■ **EXERCISE GOAL**:
Only lines holding the string "ravenode" are wanted; copy each one from the material.

═════ PROVIDED RECORDS

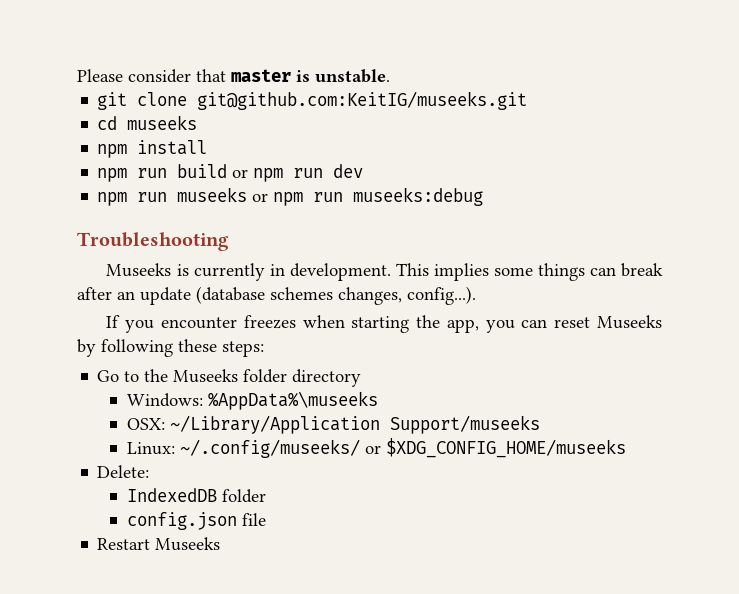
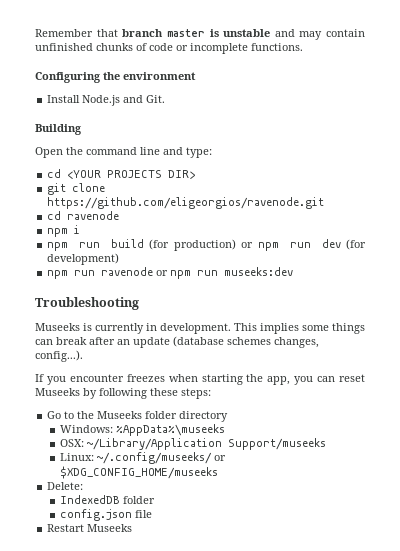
[77,69,390,83] Please consider that master is unstable. -> [35,29,365,40] [35,43,303,54] [35,72,196,83] [47,95,166,106] [35,124,82,135] [35,147,212,158] [47,169,196,179] Remember that branch master is unstable and may contain unfinished chunks of code or incomplete functions. // Configuring the environment // Install Node.js and Git. // Building // Open the command line and type: // cd <YOUR PROJECTS DIR>
[197,91,528,110] [97,115,198,130] [97,140,208,158] git@github.com:KeitIG/museeks.git // cd museeks // npm install -> [47,197,325,209] [47,211,120,220] [47,225,81,237] https://github.com/eligeorgios/ravenode.git // cd ravenode // npm i
(228, 171) none -> [149,239,236,251] (for production)
[97,187,484,206] // npm run museeks or npm run museeks:debug -> [345,239,366,250] [47,253,120,265] [47,267,294,279] (for development) // npm run ravenode or npm run museeks:dev

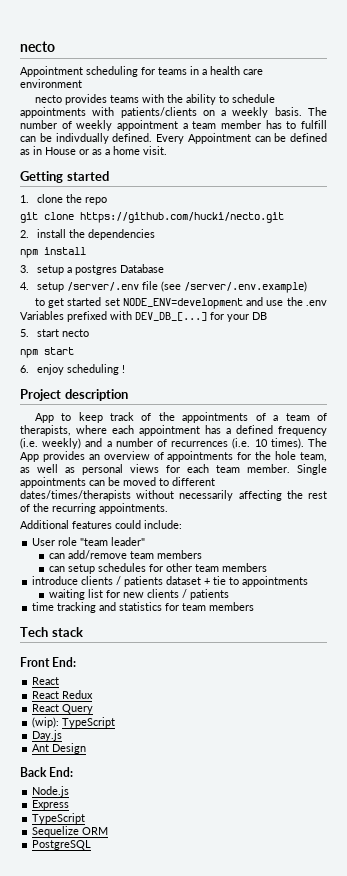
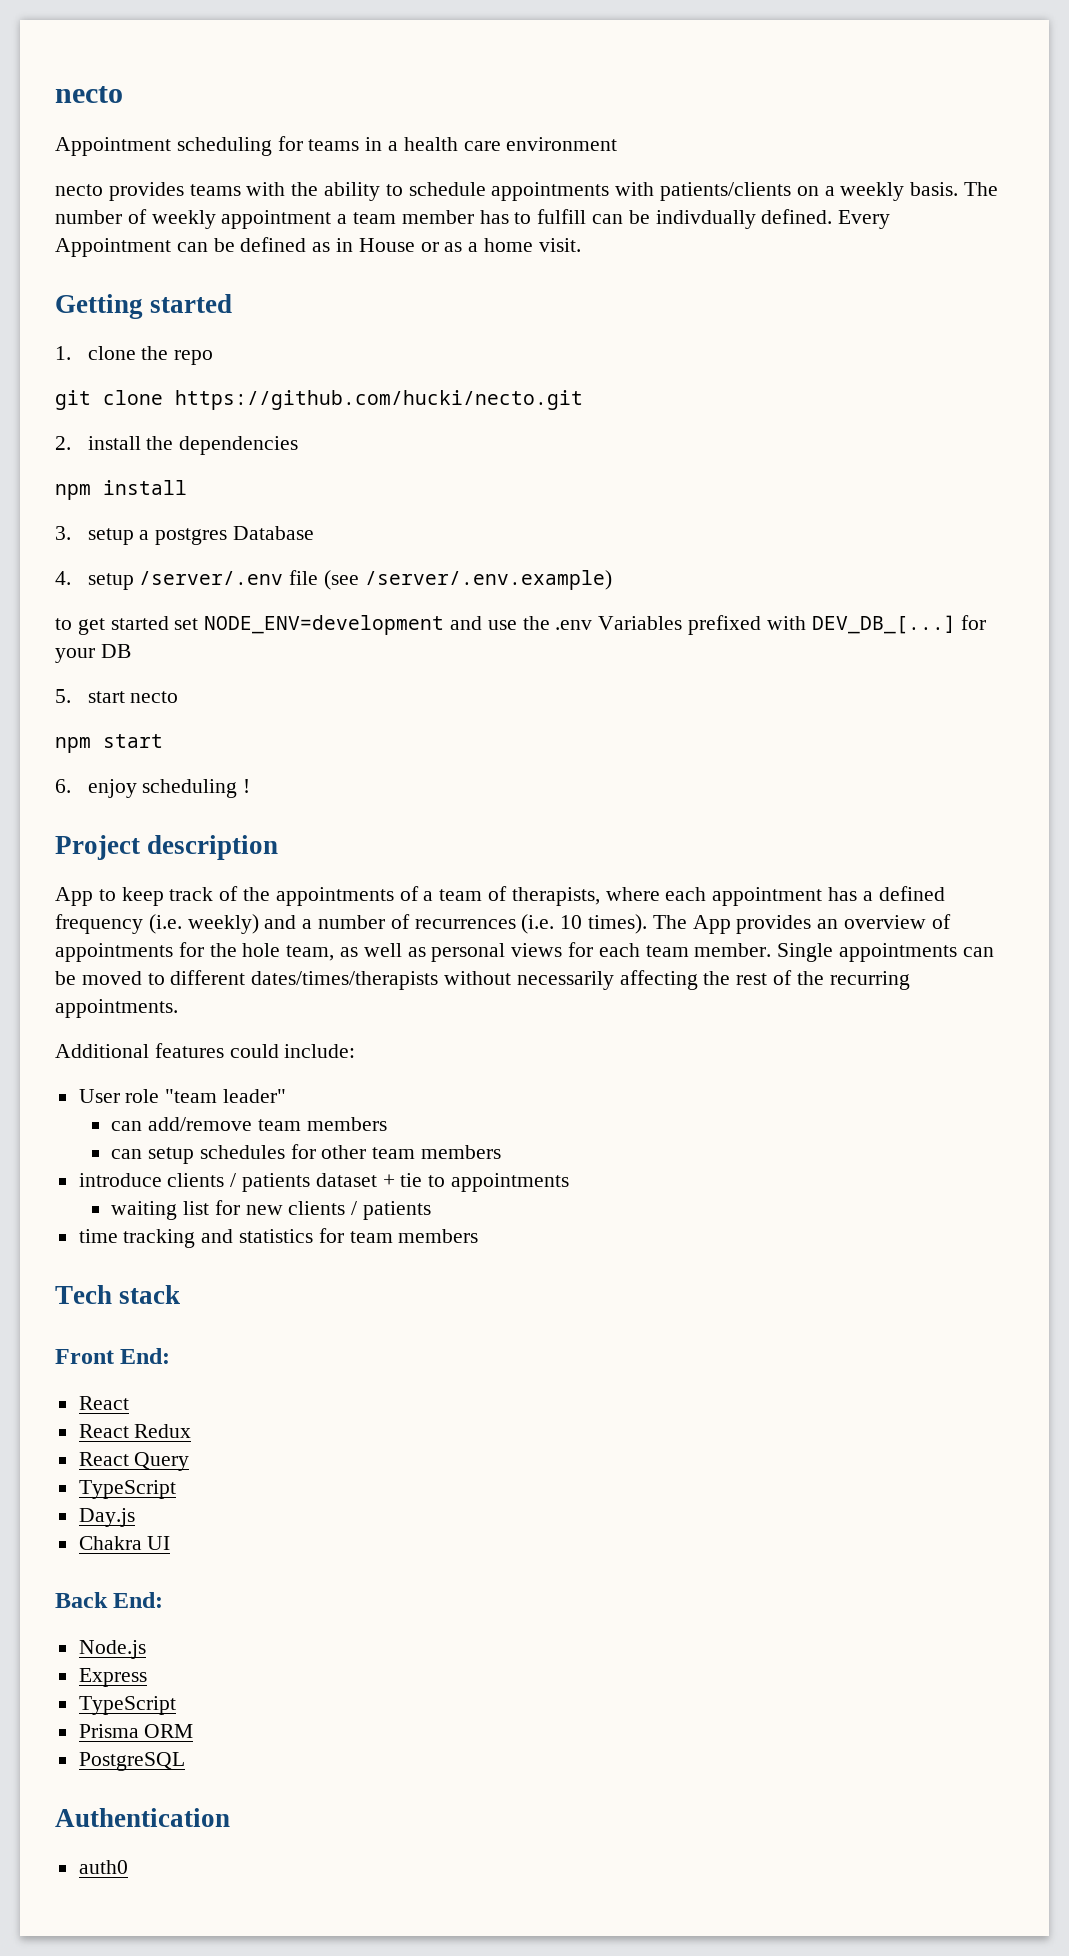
[32,717,60,728] (wip): -> (190, 1461) none
[32,743,87,754] Ant Design -> [78,1536,171,1550] Chakra UI
[32,826,80,837] Sequelize -> [78,1724,139,1738] Prisma
(92, 845) none -> [55,1808,230,1827] [78,1860,128,1874] // Authentication // auth0

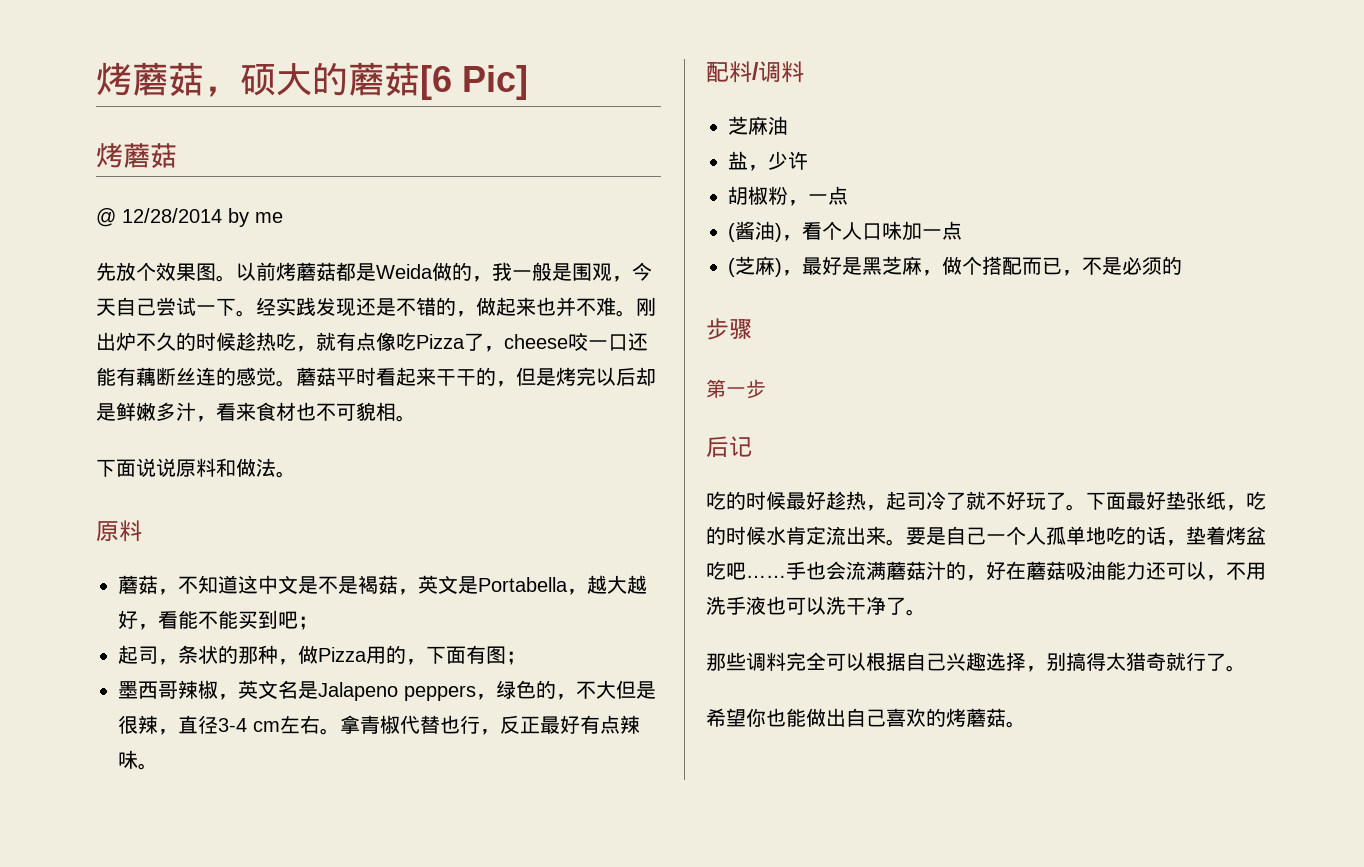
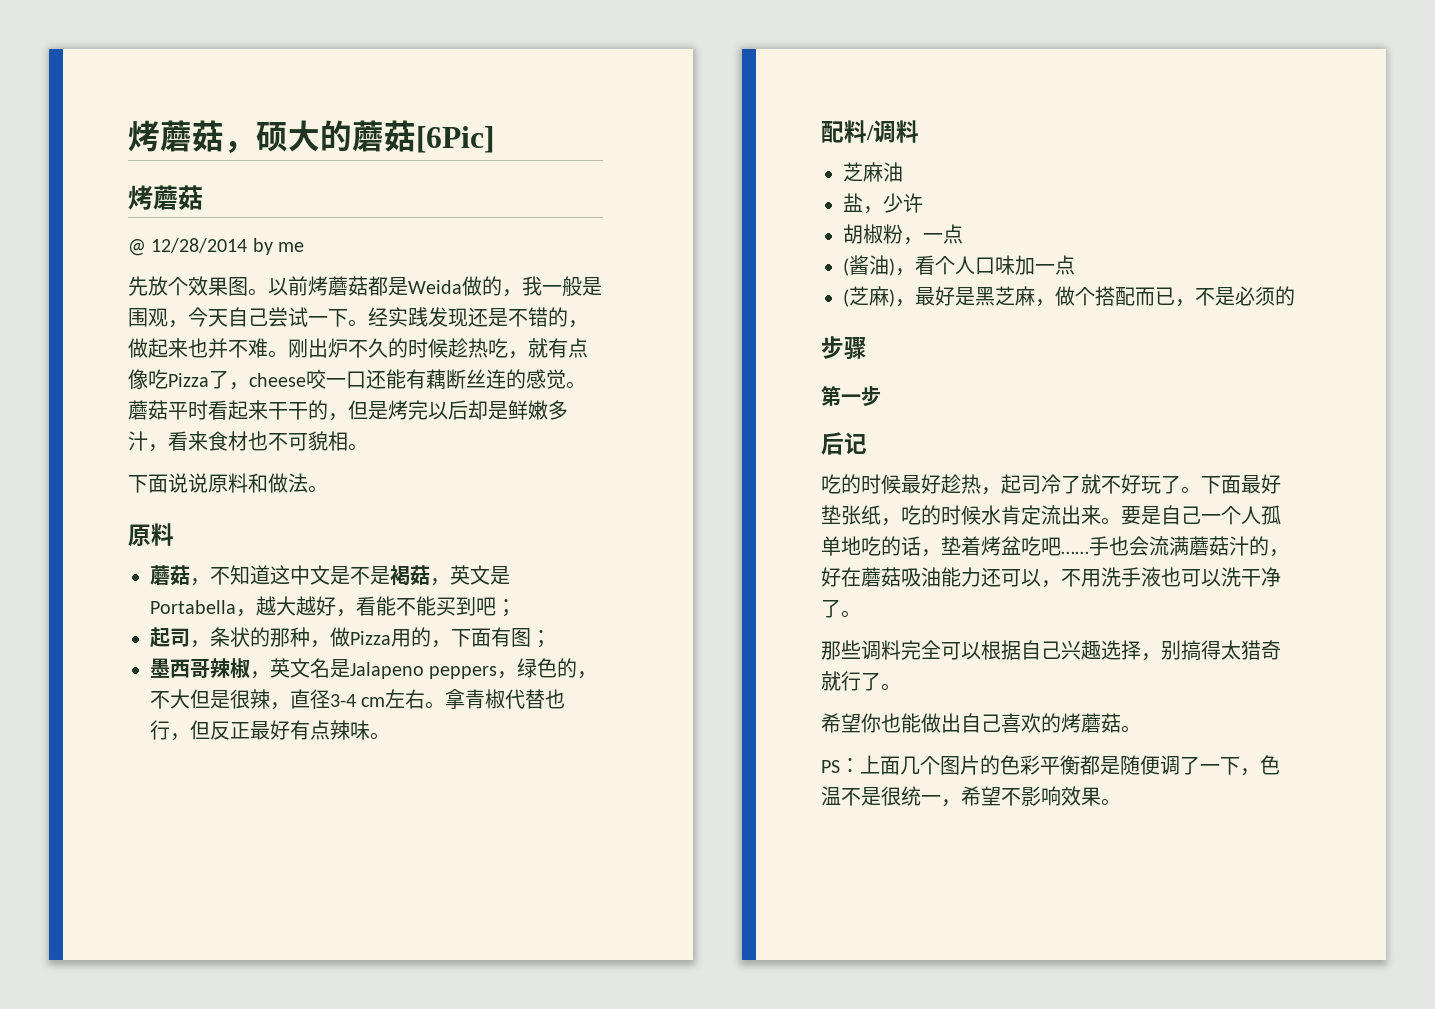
[420,65,528,100] [6 Pic] -> [416,126,494,153] [6Pic]
(500, 732) none -> [190,720,210,740] 但
(1026, 724) none -> [821,755,1280,776] [821,786,1121,807] // PS：上面几个图片的色彩平衡都是随便调了一下，色温不是很统一，希望不影响效果。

══════════

■ **EXERCISE RESULT**:
[197,91,528,110] [97,115,198,130] [97,140,208,158] git@github.com:KeitIG/museeks.git // cd museeks // npm install -> [47,197,325,209] [47,211,120,220] [47,225,81,237] https://github.com/eligeorgios/ravenode.git // cd ravenode // npm i
[97,187,484,206] // npm run museeks or npm run museeks:debug -> [345,239,366,250] [47,253,120,265] [47,267,294,279] (for development) // npm run ravenode or npm run museeks:dev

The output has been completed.